Laurent Blanc, le sélectionneur de l'équipe de France, le 3 novembre 2011, à Paris. - BERTRAND GUAY / AFP

A. M.

«Les amours non-forcés sont toujours les plus beaux.» C’est l’avis de Noël Le Graët, le président de la FFF, dans l’épineux dossier de l’éventuelle prolongation de contrat de Laurent Blanc, rapporte L’Equipe. Le bail du sélectionneur de l’équipe de France se termine officiellement juste après l’Euro. Et si le «Président» semble vouloir poursuivre l’aventure, les discussions autour de son avenir sont encore floues. «Ce n’est pas du tout à l’ordre du jour. Ce point n’a pas encore été évoqué par le comité exécutif de la FFF. Mais il ne faut pas y voir un signe positif ou négatif», explique l’ancien président de Guingamp.

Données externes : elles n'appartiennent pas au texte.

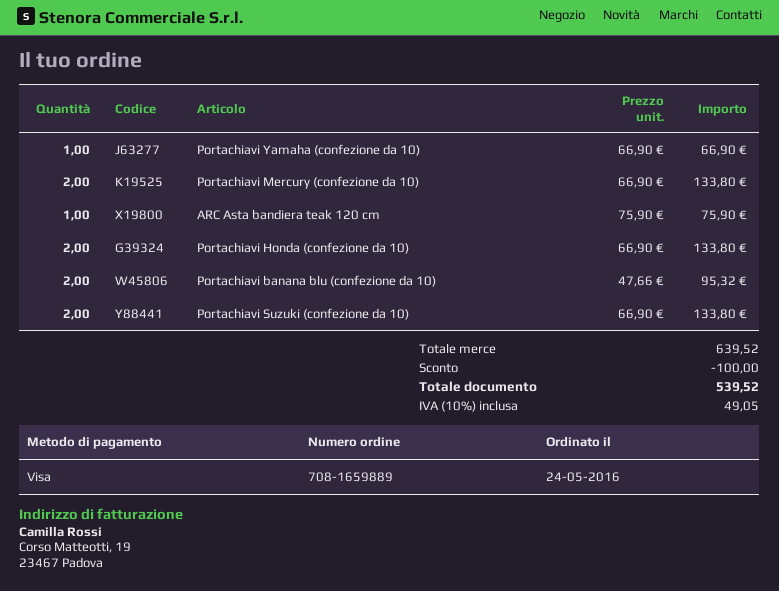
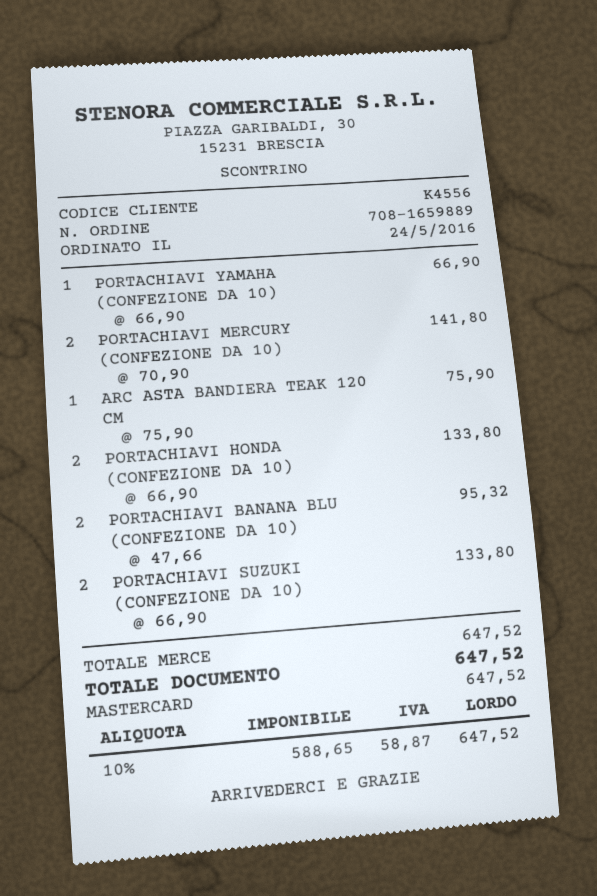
payment method: Visa -> Mastercard
Portachiavi Mercury (confezione da 10): 2 x 66.90 = 133.80 -> 2 x 70.90 = 141.80
subtotal: 639.52 -> 647.52
discount: 100.00 -> none
tax: 10% = 49.05 -> 10% = 58.87
total: 539.52 -> 647.52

Mais en ne prolongeant pas Laurent Blanc, qui émarge à 100.000 euros bruts par mois, la FFF s’expose à un cas de figure possible: que le sélectionneur décide de rejoindre un club ou une autre sélection à la fin de son bail. D’autant que ses deux dernières demandes (une tournée à l’étranger en novembre et des primes pour l’ensemble de son staff) lui ont été refusées. «Si je dois rester, il faut que mon contrat soit prolongé avant l’Euro 2012», expliquait récemment Laurent Blanc. Il reste moins de sept mois à tout le monde pour s’entendre.